I think this is a really helpful distinction. The report gives good examples of what well-managed interfaces look like, drawing on evidence CQC has collected from 31,184 different providers of care. Just reflecting on that number alone helps make the point that the interfaces and boundaries between all these organisations are of critical importance.
(As a quick aside, breaking the number of providers down further shows the imbalance in the system. 93% of the providers are social care providers and GPs, who between them account for around 15% of health and care spend. Compare that with the 70% of spend attributable to a group who make up less than 0.5% of all providers – NHS acute hospitals. Joining up system actors is essential, but let’s be clear – this is not about joining up 31,184 equals.)

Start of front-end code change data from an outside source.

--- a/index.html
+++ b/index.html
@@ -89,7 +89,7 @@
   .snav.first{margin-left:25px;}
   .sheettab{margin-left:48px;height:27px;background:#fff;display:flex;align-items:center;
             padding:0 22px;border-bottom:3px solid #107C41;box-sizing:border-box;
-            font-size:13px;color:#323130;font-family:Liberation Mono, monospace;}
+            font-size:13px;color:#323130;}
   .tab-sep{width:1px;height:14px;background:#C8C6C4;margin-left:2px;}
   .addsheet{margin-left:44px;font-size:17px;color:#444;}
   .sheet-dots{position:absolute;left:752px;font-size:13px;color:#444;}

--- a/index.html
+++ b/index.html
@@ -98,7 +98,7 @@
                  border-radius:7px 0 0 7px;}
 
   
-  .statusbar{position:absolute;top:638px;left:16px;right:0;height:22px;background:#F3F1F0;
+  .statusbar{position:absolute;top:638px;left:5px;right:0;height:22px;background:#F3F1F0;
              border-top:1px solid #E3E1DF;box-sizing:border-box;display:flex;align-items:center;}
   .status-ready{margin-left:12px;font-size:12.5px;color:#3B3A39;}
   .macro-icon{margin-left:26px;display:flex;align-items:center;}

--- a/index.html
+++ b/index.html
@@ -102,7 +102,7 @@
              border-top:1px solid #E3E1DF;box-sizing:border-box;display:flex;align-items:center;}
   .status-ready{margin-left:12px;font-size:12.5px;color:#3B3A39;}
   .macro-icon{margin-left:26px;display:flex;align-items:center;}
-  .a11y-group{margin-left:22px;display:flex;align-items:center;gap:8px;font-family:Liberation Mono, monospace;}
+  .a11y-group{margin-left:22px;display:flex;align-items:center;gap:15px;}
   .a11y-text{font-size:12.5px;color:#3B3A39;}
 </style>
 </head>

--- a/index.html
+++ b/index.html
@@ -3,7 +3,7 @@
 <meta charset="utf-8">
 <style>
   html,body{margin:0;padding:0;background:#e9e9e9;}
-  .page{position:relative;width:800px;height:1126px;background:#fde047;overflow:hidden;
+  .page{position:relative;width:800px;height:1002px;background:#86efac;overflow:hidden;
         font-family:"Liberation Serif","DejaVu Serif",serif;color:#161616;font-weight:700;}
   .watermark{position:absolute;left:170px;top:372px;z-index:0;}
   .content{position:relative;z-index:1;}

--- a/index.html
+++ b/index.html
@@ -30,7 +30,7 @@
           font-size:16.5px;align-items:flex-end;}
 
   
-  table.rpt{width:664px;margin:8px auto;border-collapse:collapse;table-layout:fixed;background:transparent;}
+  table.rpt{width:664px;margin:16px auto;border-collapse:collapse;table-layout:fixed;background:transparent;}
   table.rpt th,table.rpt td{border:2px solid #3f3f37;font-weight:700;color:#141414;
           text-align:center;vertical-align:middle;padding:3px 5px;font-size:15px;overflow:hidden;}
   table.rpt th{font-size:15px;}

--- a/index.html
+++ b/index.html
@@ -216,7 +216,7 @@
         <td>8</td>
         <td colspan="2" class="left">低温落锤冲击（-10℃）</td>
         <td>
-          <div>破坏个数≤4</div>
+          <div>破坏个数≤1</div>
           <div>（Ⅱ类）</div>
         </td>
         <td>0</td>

However, where I strongly disagree with the report is the leap from pointing out access differences to quantifying unmet need. Discussing the report with my colleagues, we all jumped on one statistic – the ‘1.4 million people with unmet needs’. This statistic doesn’t come from analysis of the mountain of CQC insight. It comes from analysis completed by Age UK and is based on the number of older people who received care a few years ago compared with those who are now receiving care.
This was valid research, but it does not prove the point CQC are claiming. The figure of 1.4 million people has been widely used, including in the LGA’s Adult Social Care Green paper, which takes it further by laying calculations on top of the assumptions involved. iMPOWER has demonstrable evidence (from case reviews undertaken with local authority clients) that some of those who were counted as previously receiving care but no longer receiving it, are actually living better lives with less, different or no statutory support.
As my colleague Sam Griffin pointed out, the report states that the number of older people living with unmet care needs continues to rise, with friends and family carers often filling the gap. This is the wrong way round to look at it, even according to the Care Act. Statutory services are there to fill the gap where people’s own strengths, assets and social networks aren’t enough – not the other way around.
CQC should be congratulated for moving the debate forward, from quality to access. And they are right to point out that unmet need is a worry. But we simply have to move away from assuming that reductions in service necessarily equate to unmet need. Until we do, we have no hope of changing social care.